> [Material for the task]
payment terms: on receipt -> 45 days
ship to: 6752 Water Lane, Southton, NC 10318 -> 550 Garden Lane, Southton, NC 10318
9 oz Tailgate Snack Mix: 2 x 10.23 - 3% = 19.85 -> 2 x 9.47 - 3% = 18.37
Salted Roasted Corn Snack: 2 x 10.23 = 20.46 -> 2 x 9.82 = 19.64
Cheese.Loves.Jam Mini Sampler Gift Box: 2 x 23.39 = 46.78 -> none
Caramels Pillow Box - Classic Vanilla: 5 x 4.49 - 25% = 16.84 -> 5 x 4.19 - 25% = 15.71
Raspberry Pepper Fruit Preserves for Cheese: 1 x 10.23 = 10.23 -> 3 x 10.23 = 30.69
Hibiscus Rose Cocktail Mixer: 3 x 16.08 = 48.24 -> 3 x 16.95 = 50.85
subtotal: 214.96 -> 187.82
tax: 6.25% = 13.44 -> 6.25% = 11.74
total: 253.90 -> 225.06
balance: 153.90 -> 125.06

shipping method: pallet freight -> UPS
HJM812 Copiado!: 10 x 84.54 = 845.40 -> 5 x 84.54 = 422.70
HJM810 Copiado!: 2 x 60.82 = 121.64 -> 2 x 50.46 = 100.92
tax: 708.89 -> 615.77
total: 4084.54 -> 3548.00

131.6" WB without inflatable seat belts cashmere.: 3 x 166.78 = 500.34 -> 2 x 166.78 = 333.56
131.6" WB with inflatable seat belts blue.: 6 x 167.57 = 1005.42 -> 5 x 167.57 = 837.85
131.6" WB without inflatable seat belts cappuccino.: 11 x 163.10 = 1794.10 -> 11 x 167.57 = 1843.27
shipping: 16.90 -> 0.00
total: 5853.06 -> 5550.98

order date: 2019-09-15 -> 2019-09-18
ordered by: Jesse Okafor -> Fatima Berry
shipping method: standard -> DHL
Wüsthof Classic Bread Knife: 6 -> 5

> [Exercise directions] Transcribe, with no changes, the listing above from its first line through the line with "balance: 153.90 -> 125.06", including that line, and stop once it is done.

> [Reply to the task]
payment terms: on receipt -> 45 days
ship to: 6752 Water Lane, Southton, NC 10318 -> 550 Garden Lane, Southton, NC 10318
9 oz Tailgate Snack Mix: 2 x 10.23 - 3% = 19.85 -> 2 x 9.47 - 3% = 18.37
Salted Roasted Corn Snack: 2 x 10.23 = 20.46 -> 2 x 9.82 = 19.64
Cheese.Loves.Jam Mini Sampler Gift Box: 2 x 23.39 = 46.78 -> none
Caramels Pillow Box - Classic Vanilla: 5 x 4.49 - 25% = 16.84 -> 5 x 4.19 - 25% = 15.71
Raspberry Pepper Fruit Preserves for Cheese: 1 x 10.23 = 10.23 -> 3 x 10.23 = 30.69
Hibiscus Rose Cocktail Mixer: 3 x 16.08 = 48.24 -> 3 x 16.95 = 50.85
subtotal: 214.96 -> 187.82
tax: 6.25% = 13.44 -> 6.25% = 11.74
total: 253.90 -> 225.06
balance: 153.90 -> 125.06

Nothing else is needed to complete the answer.